→ Task details
Write every entry out again exactly, please, and skip the pictures.

→ Extracted information
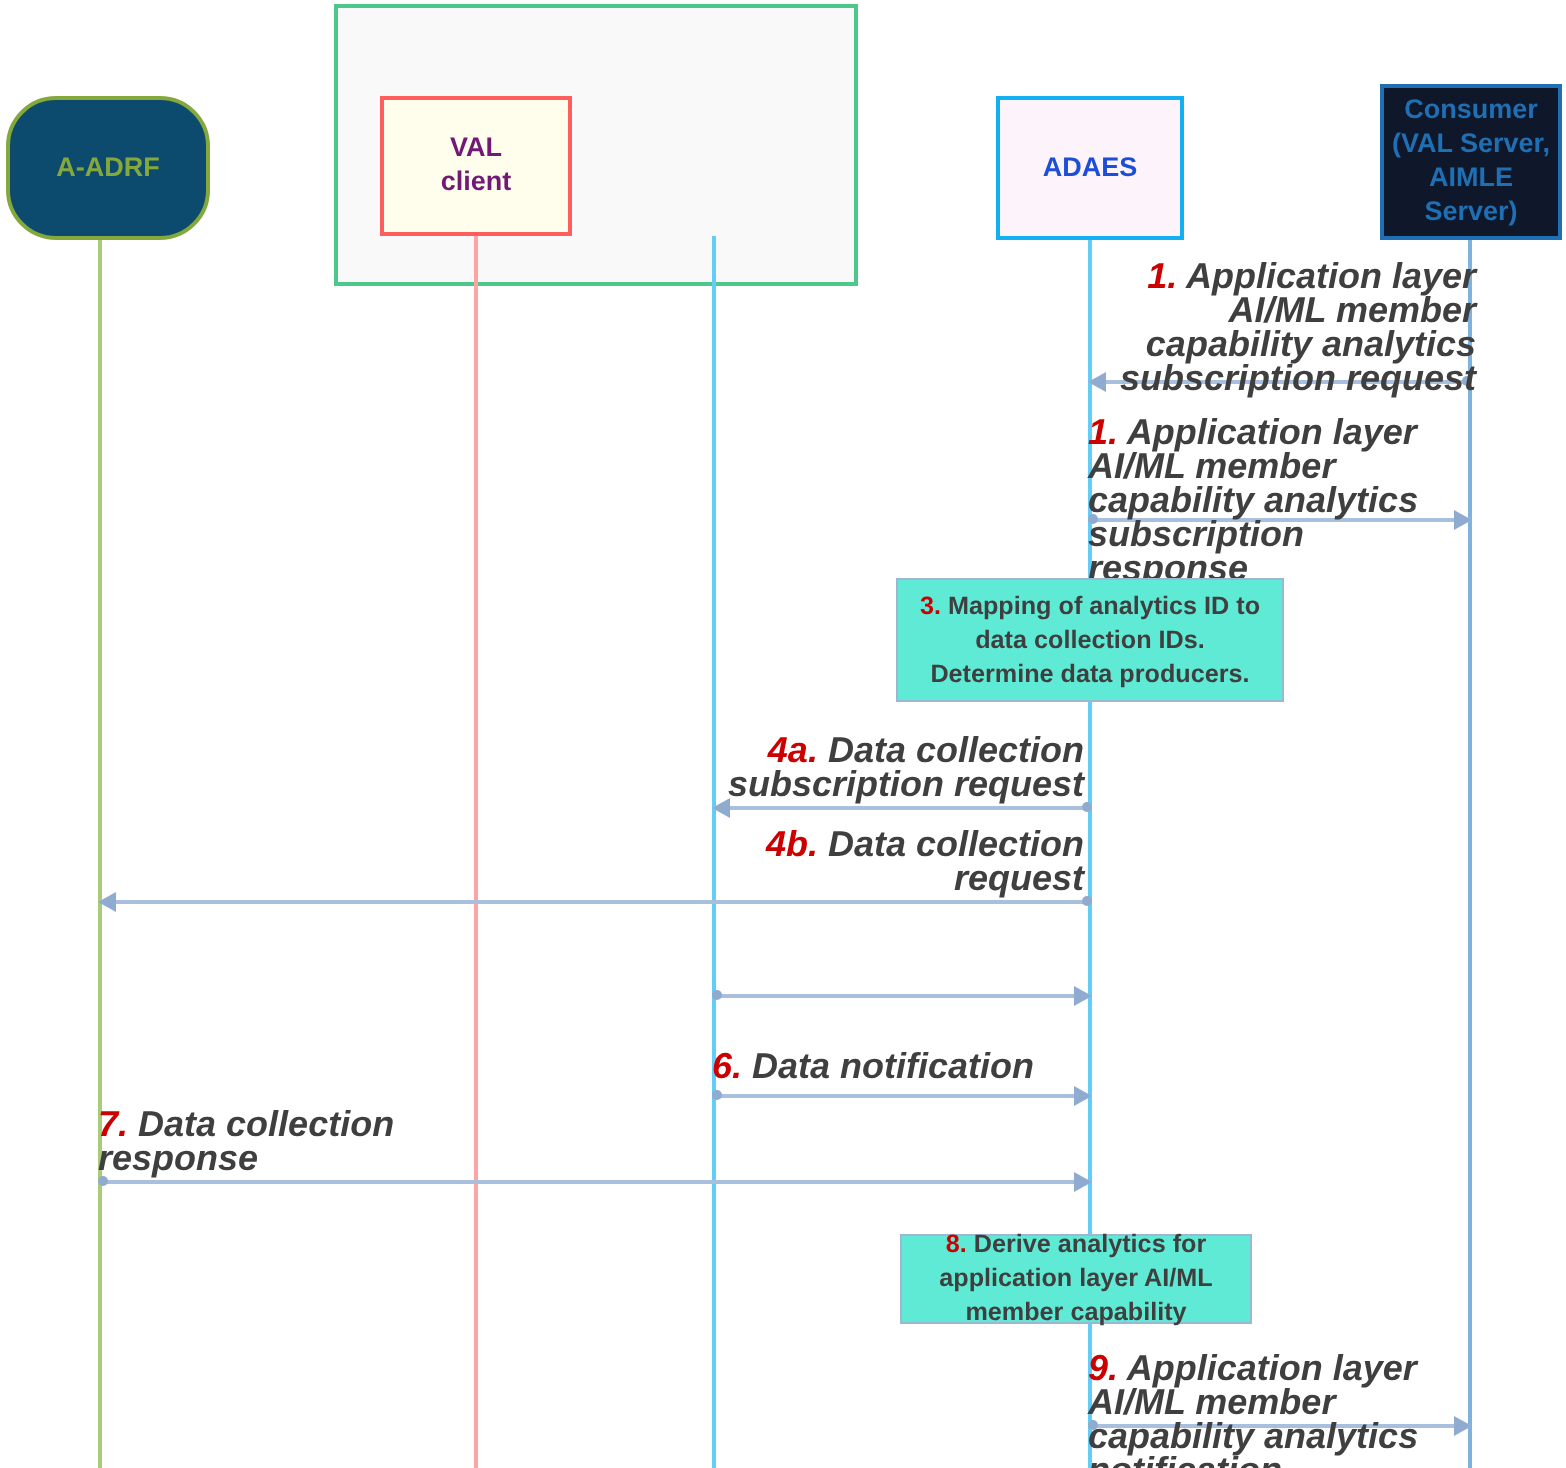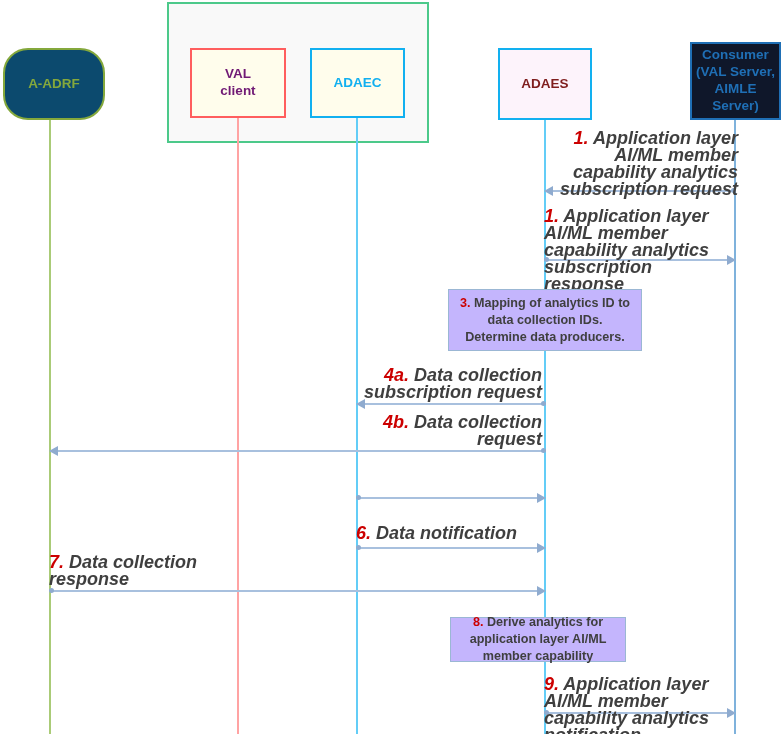--- a/index.html
+++ b/index.html
@@ -52,9 +52,6 @@
     <div class="actor" style="left: 190px; top: 48px; width: 96px; height: 70px; border-color: rgb(255, 94, 94); background: rgb(255, 253, 236); color: #701a75;">
       <span style="white-space: pre-line;">VAL
 client</span>
-    </div>
-    <div class="actor" style="left: 310px; top: 48px; width: 95px; height: 70px; border-color: rgb(18, 176, 240); background: rgb(255, 253, 236); color: rgb(18, 176, 240);">
-      <span style="white-space: pre-line;">ADAEC</span>
     </div>
     <div class="actor" style="left: 498px; top: 48px; width: 94px; height: 72px; border-color: rgb(18, 176, 240); background: rgb(253, 243, 251); color: #7f1d1d;">
       <span style="white-space: pre-line;">ADAES</span>

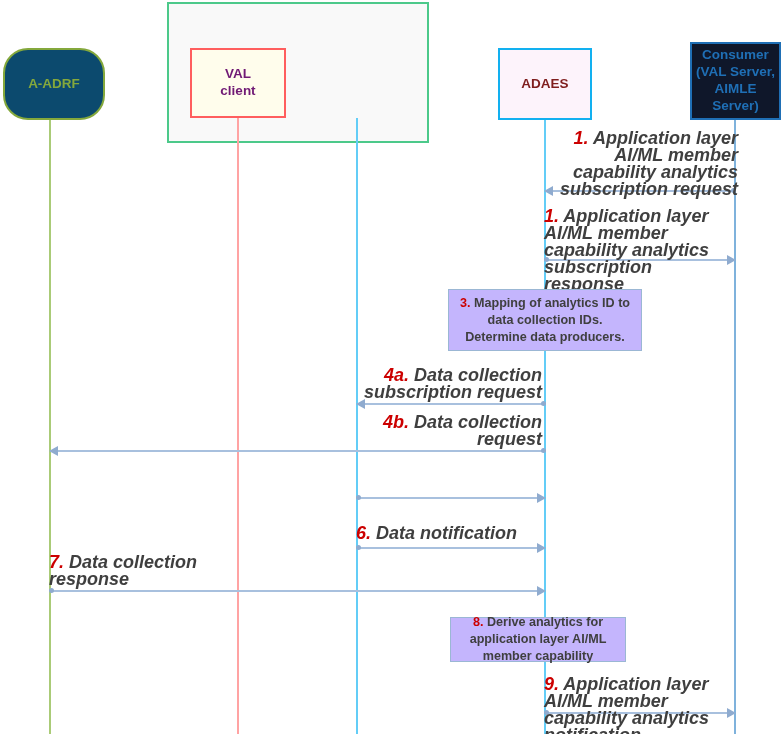--- a/index.html
+++ b/index.html
@@ -53,7 +53,7 @@
       <span style="white-space: pre-line;">VAL
 client</span>
     </div>
-    <div class="actor" style="left: 498px; top: 48px; width: 94px; height: 72px; border-color: rgb(18, 176, 240); background: rgb(253, 243, 251); color: #7f1d1d;">
+    <div class="actor" style="left: 498px; top: 48px; width: 94px; height: 72px; border-color: rgb(18, 176, 240); background: rgb(253, 243, 251); color: #1d4ed8;">
       <span style="white-space: pre-line;">ADAES</span>
     </div>
     <div class="actor" style="left: 690px; top: 42px; width: 91px; height: 78px; border-color: rgb(31, 111, 181); background: #0f172a; color: rgb(31, 111, 181);">

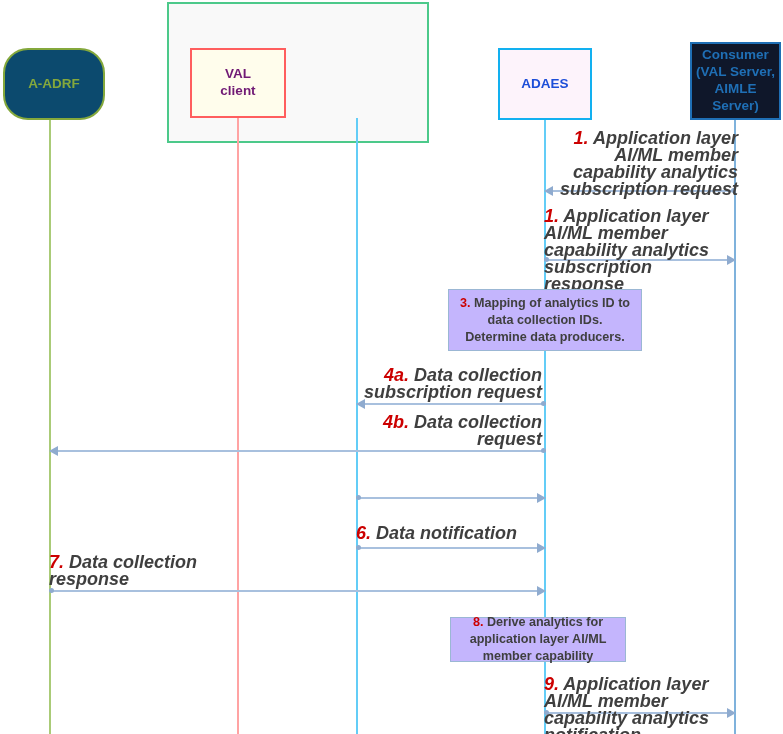--- a/index.html
+++ b/index.html
@@ -31,7 +31,7 @@
   .msg-label .num{color:#cc0000;}
 
   
-  .note{position:absolute;box-sizing:border-box;border:1px solid #9bb7d4;background:#c4b5fd;
+  .note{position:absolute;box-sizing:border-box;border:1px solid #9bb7d4;background:#5eead4;
         display:flex;align-items:center;justify-content:center;padding:5px 10px;
         font-size:12.6px;line-height:17px;color:#3f3f3f;font-weight:bold;text-align:center;}
   .note .num{color:#cc0000;}

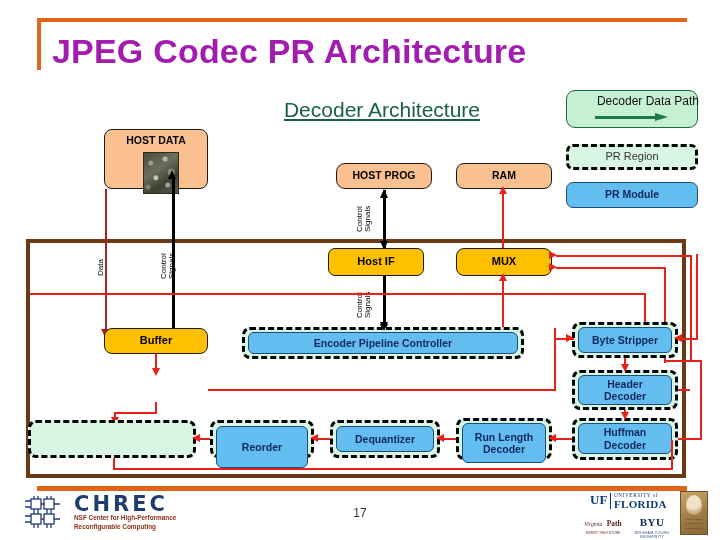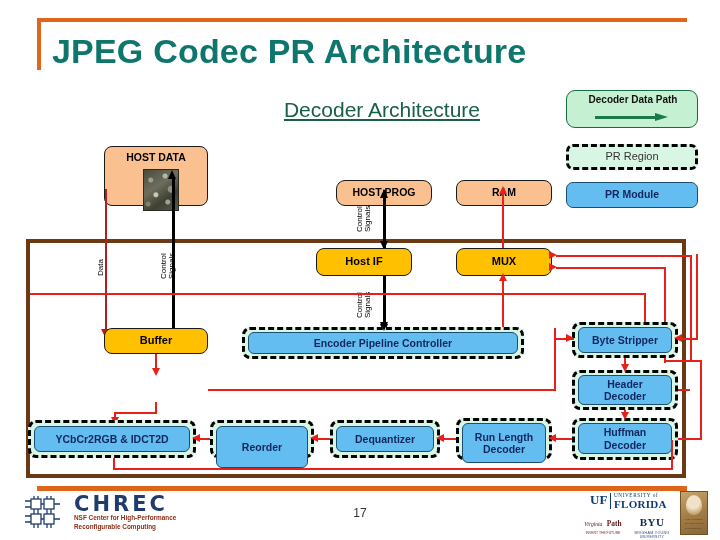--- a/index.html
+++ b/index.html
@@ -16,7 +16,7 @@
 
   .slide-title{
     position:absolute;left:52px;top:28px;width:620px;height:46px;
-    color:#0f766e;font-size:34px;font-weight:bold;letter-spacing:.2px;
+    color:#a21caf;font-size:34px;font-weight:bold;letter-spacing:.2px;
     white-space:nowrap;line-height:46px;
   }
 

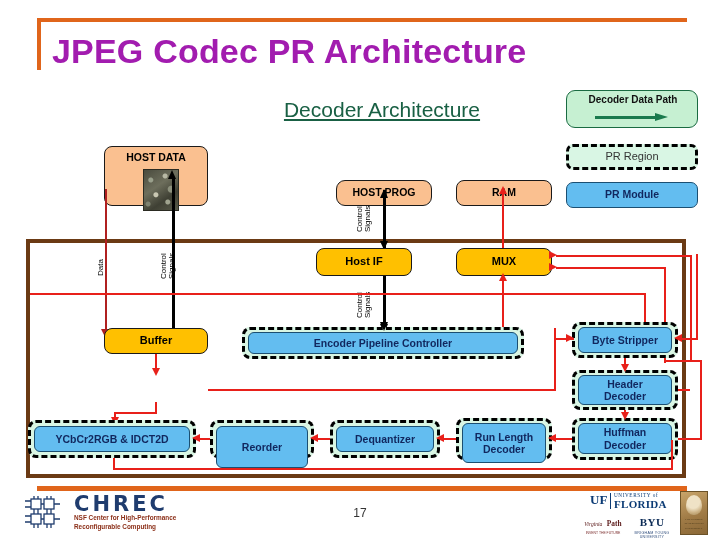--- a/index.html
+++ b/index.html
@@ -33,8 +33,8 @@
     box-sizing:border-box;
   }
   .legend-ddp .lbl{
-    position:absolute;left:0;top:3px;width:132px;text-align:center;
-    font-size:10px;font-weight:bold;color:#111;
+    position:absolute;left:0;top:3px;width:132px;text-align:right;
+    font-size:12px;font-weight:normal;color:#111;
   }
   .legend-arrow{position:absolute;left:28px;top:22px;width:76px;height:8px;}
   .legend-arrow .shaft{position:absolute;left:0;top:3px;width:62px;height:2.6px;background:#1A7A4D;}

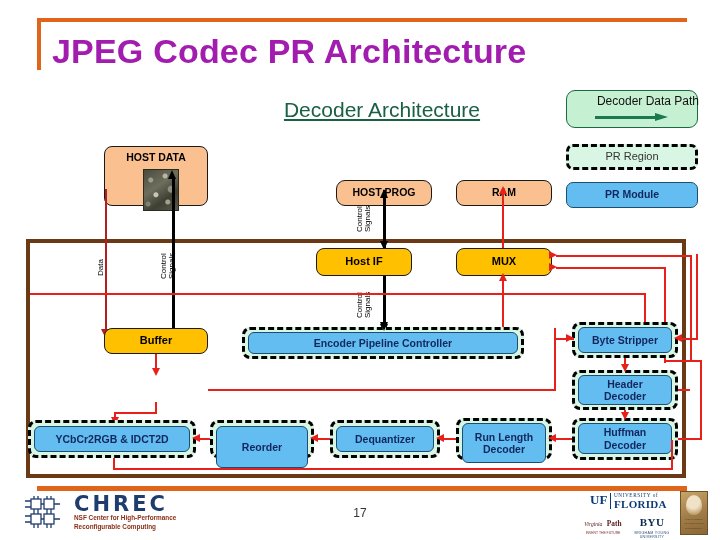--- a/index.html
+++ b/index.html
@@ -71,7 +71,7 @@
         align-items:center;justify-content:center;line-height:1.05;}
 
   .peach{background:#FAC090;border:1.5px solid #1a1a1a;border-radius:8px;
-         color:#000;font-weight:bold;font-size:10.5px;margin-top:17px;}
+         color:#000;font-weight:bold;font-size:10.5px;}
   .yellow{background:#FFC000;border:1.5px solid #1a1a1a;border-radius:8px;
           color:#000;font-weight:bold;font-size:11px;}
 

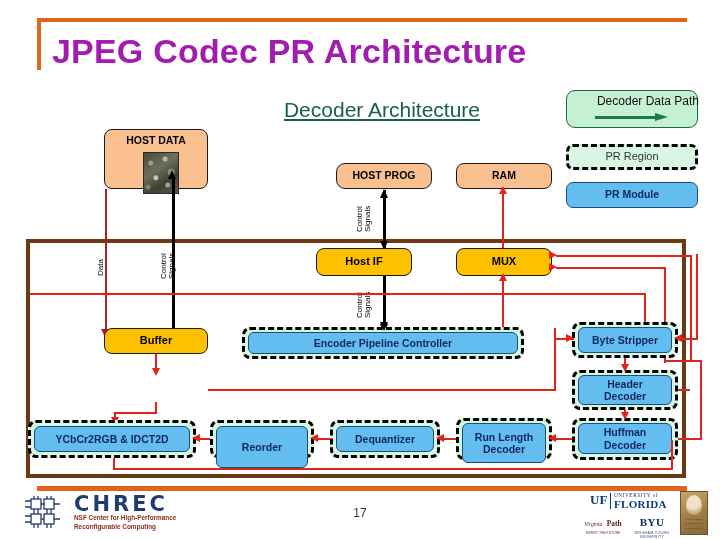--- a/index.html
+++ b/index.html
@@ -212,7 +212,7 @@
   <div class="ln red" style="left:502px;top:190px;width:2.4px;height:60px;"></div>
   <div class="ah ah-up-red" style="left:498.8px;top:186px;"></div>
 
-  <div class="node yellow" style="left:316px;top:248px;width:96px;height:28px;">
+  <div class="node yellow" style="left:328px;top:248px;width:96px;height:28px;border-radius:7px;">
     <span>Host IF</span>
   </div>
   <div class="node yellow" style="left:456px;top:248px;width:96px;height:28px;">

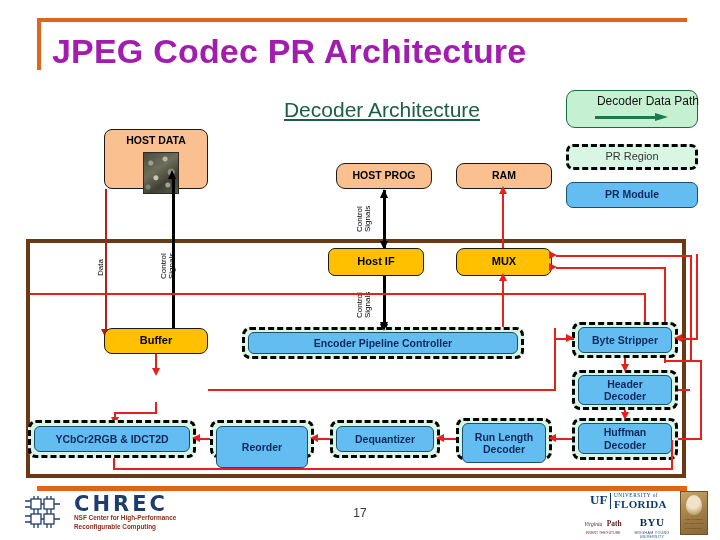--- a/index.html
+++ b/index.html
@@ -259,9 +259,6 @@
   <div class="ah ah-down-blk" style="left:379.8px;top:322px;"></div>
 
   <div class="prwrap" style="left:28px;top:420px;width:168px;height:38px;"></div>
-  <div class="prbox" style="left:34px;top:426px;width:156px;height:26px;">
-    <span>YCbCr2RGB &amp; IDCT2D</span>
-  </div>
 
   <div class="prwrap" style="left:210px;top:420px;width:104px;height:38px;"></div>
   <div class="prbox" style="left:216px;top:426px;width:92px;height:42px;">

→ Result for this exercise
--- a/index.html
+++ b/index.html
@@ -52,9 +52,6 @@
     <div class="actor" style="left: 190px; top: 48px; width: 96px; height: 70px; border-color: rgb(255, 94, 94); background: rgb(255, 253, 236); color: #701a75;">
       <span style="white-space: pre-line;">VAL
 client</span>
-    </div>
-    <div class="actor" style="left: 310px; top: 48px; width: 95px; height: 70px; border-color: rgb(18, 176, 240); background: rgb(255, 253, 236); color: rgb(18, 176, 240);">
-      <span style="white-space: pre-line;">ADAEC</span>
     </div>
     <div class="actor" style="left: 498px; top: 48px; width: 94px; height: 72px; border-color: rgb(18, 176, 240); background: rgb(253, 243, 251); color: #7f1d1d;">
       <span style="white-space: pre-line;">ADAES</span>

--- a/index.html
+++ b/index.html
@@ -53,7 +53,7 @@
       <span style="white-space: pre-line;">VAL
 client</span>
     </div>
-    <div class="actor" style="left: 498px; top: 48px; width: 94px; height: 72px; border-color: rgb(18, 176, 240); background: rgb(253, 243, 251); color: #7f1d1d;">
+    <div class="actor" style="left: 498px; top: 48px; width: 94px; height: 72px; border-color: rgb(18, 176, 240); background: rgb(253, 243, 251); color: #1d4ed8;">
       <span style="white-space: pre-line;">ADAES</span>
     </div>
     <div class="actor" style="left: 690px; top: 42px; width: 91px; height: 78px; border-color: rgb(31, 111, 181); background: #0f172a; color: rgb(31, 111, 181);">

--- a/index.html
+++ b/index.html
@@ -31,7 +31,7 @@
   .msg-label .num{color:#cc0000;}
 
   
-  .note{position:absolute;box-sizing:border-box;border:1px solid #9bb7d4;background:#c4b5fd;
+  .note{position:absolute;box-sizing:border-box;border:1px solid #9bb7d4;background:#5eead4;
         display:flex;align-items:center;justify-content:center;padding:5px 10px;
         font-size:12.6px;line-height:17px;color:#3f3f3f;font-weight:bold;text-align:center;}
   .note .num{color:#cc0000;}

--- a/index.html
+++ b/index.html
@@ -16,7 +16,7 @@
 
   .slide-title{
     position:absolute;left:52px;top:28px;width:620px;height:46px;
-    color:#0f766e;font-size:34px;font-weight:bold;letter-spacing:.2px;
+    color:#a21caf;font-size:34px;font-weight:bold;letter-spacing:.2px;
     white-space:nowrap;line-height:46px;
   }
 

--- a/index.html
+++ b/index.html
@@ -33,8 +33,8 @@
     box-sizing:border-box;
   }
   .legend-ddp .lbl{
-    position:absolute;left:0;top:3px;width:132px;text-align:center;
-    font-size:10px;font-weight:bold;color:#111;
+    position:absolute;left:0;top:3px;width:132px;text-align:right;
+    font-size:12px;font-weight:normal;color:#111;
   }
   .legend-arrow{position:absolute;left:28px;top:22px;width:76px;height:8px;}
   .legend-arrow .shaft{position:absolute;left:0;top:3px;width:62px;height:2.6px;background:#1A7A4D;}

--- a/index.html
+++ b/index.html
@@ -71,7 +71,7 @@
         align-items:center;justify-content:center;line-height:1.05;}
 
   .peach{background:#FAC090;border:1.5px solid #1a1a1a;border-radius:8px;
-         color:#000;font-weight:bold;font-size:10.5px;margin-top:17px;}
+         color:#000;font-weight:bold;font-size:10.5px;}
   .yellow{background:#FFC000;border:1.5px solid #1a1a1a;border-radius:8px;
           color:#000;font-weight:bold;font-size:11px;}
 

--- a/index.html
+++ b/index.html
@@ -212,7 +212,7 @@
   <div class="ln red" style="left:502px;top:190px;width:2.4px;height:60px;"></div>
   <div class="ah ah-up-red" style="left:498.8px;top:186px;"></div>
 
-  <div class="node yellow" style="left:316px;top:248px;width:96px;height:28px;">
+  <div class="node yellow" style="left:328px;top:248px;width:96px;height:28px;border-radius:7px;">
     <span>Host IF</span>
   </div>
   <div class="node yellow" style="left:456px;top:248px;width:96px;height:28px;">

--- a/index.html
+++ b/index.html
@@ -259,9 +259,6 @@
   <div class="ah ah-down-blk" style="left:379.8px;top:322px;"></div>
 
   <div class="prwrap" style="left:28px;top:420px;width:168px;height:38px;"></div>
-  <div class="prbox" style="left:34px;top:426px;width:156px;height:26px;">
-    <span>YCbCr2RGB &amp; IDCT2D</span>
-  </div>
 
   <div class="prwrap" style="left:210px;top:420px;width:104px;height:38px;"></div>
   <div class="prbox" style="left:216px;top:426px;width:92px;height:42px;">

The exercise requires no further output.